Por otra parte, también estamos viviendo las presiones y los manejos que buscan remover los Colegios y las Asociaciones que nuclean a los abogados.  En Bolivia, por ejemplo, el control de la matrícula pasó a manos del Ministerio de Justicia. La intención es clara, es una manera de coartar la profesión.  En Ecuador ocurre lo mismo, se eliminó la colegiación legal y, como si esto fuera poco, en Venezuela se designaron interventores políticos en los Colegios de Abogados. Las autoridades, en lugar de ser elegidas por los profesionales, son puestas a dedo por el poder político.
Asimismo, vemos con gran preocupación la afectación que sufre la defensa del ciudadano común, por ejemplo, a través de las escuchas telefónicas. El caso emblemático es lo que ocurrió con el juez Baltasar Garzón en España, que colocó micrófonos en los lugares donde el abogado tenía una audiencia con su cliente detenido. Esto es una clara violación al derecho a la intimidad. En lugar de torturar a los detenidos, ahora se les pone un micrófono. Es terrible. Con más o menos matices esto nos muestra las distorsiones que está sufriendo la profesión.
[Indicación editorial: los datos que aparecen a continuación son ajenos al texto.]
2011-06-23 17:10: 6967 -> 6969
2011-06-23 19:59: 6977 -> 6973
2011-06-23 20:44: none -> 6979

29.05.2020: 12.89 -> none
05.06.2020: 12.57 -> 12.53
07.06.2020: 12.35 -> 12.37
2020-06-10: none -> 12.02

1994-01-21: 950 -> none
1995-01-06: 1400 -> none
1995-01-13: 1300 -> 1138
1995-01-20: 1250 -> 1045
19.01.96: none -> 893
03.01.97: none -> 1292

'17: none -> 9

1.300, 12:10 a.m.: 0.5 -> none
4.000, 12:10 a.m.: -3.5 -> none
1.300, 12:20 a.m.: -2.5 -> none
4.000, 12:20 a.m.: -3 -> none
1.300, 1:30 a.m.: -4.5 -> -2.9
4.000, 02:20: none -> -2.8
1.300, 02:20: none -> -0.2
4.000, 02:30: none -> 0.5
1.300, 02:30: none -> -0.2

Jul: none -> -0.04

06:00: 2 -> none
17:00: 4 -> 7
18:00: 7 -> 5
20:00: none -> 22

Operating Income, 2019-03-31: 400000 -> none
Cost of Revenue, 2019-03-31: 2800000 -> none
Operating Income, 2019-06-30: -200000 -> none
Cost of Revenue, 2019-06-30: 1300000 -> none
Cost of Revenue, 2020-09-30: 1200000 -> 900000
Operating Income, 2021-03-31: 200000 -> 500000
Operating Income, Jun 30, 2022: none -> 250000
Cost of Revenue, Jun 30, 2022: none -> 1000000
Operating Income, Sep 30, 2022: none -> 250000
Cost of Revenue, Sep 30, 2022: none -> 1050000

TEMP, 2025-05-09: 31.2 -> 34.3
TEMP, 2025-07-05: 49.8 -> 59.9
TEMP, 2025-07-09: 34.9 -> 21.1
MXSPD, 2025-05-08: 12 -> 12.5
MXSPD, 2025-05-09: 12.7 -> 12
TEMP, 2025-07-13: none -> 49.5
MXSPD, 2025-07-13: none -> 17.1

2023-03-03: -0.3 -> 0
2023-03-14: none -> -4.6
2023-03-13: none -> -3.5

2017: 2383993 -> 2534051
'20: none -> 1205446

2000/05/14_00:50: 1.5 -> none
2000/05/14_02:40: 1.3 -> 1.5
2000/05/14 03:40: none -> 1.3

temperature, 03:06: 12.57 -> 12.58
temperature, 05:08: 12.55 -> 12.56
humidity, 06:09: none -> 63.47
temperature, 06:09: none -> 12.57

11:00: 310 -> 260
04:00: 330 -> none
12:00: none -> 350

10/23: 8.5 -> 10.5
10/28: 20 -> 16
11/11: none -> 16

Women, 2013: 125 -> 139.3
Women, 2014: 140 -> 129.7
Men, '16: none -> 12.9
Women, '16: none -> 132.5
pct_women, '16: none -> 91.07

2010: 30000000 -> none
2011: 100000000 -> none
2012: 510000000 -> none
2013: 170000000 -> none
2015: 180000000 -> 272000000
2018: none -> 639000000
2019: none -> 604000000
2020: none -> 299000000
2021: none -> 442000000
-¿Cuál es la situación en nuestro país?
–  Aquí podemos mencionar el tema del Consejo de la Magistratura y este proyecto del Gobierno para que los abogados sean elegidos en este cuerpo a través del voto popular. Ello demuestra la clara intencionalidad de que los abogados y los jueces estén más vinculados con la política que con cualquier otra cosa.

-¿En este contexto, cuáles son los desafíos  con los que se enfrentan?
– Nos tienen preocupados cuatro cuestiones específicas. En primer lugar la formación de los abogados: en lo últimos años hemos visto que han proliferado una gran cantidad de profesionales – no nos preocupa el número, sino la calidad con la que egresan de las universidades. Se han multiplicado las casas de alto estudios que no garantizan una buena formación profesional y, paralelamente, no hay una preocupación para que se  actualice la currícula.
En segundo lugar, creemos en la necesidad de una formación permanente. En la actualidad los abogados están preocupados por la sobrevivencia cotidiana y no hay tiempo para la actualización. En este sentido me parece fundamental que el Ministerio de Educación se comprometa a rediseñar los posgrados- que cada vez tienen menos contenidos -porque, más que posgrados, se ocupan de cumplimentar la formación que desde la universidad no se termina de ofrecer al estudiante.
Como último punto, me parece que el desafío es que la universidad cumpla verdaderamente su rol de manera completa y no saque profesionales a medias. Para ello, tiene que ser capaz de formar no sólo buenos profesionales que se limiten a ejercer la profesión, sino que además deben ser capaces de convertirse en docentes. Además, la universidad debe poder generar investigación y profundizar la extensión,  porque el contacto fluido con el mundo exterior, es fundamental.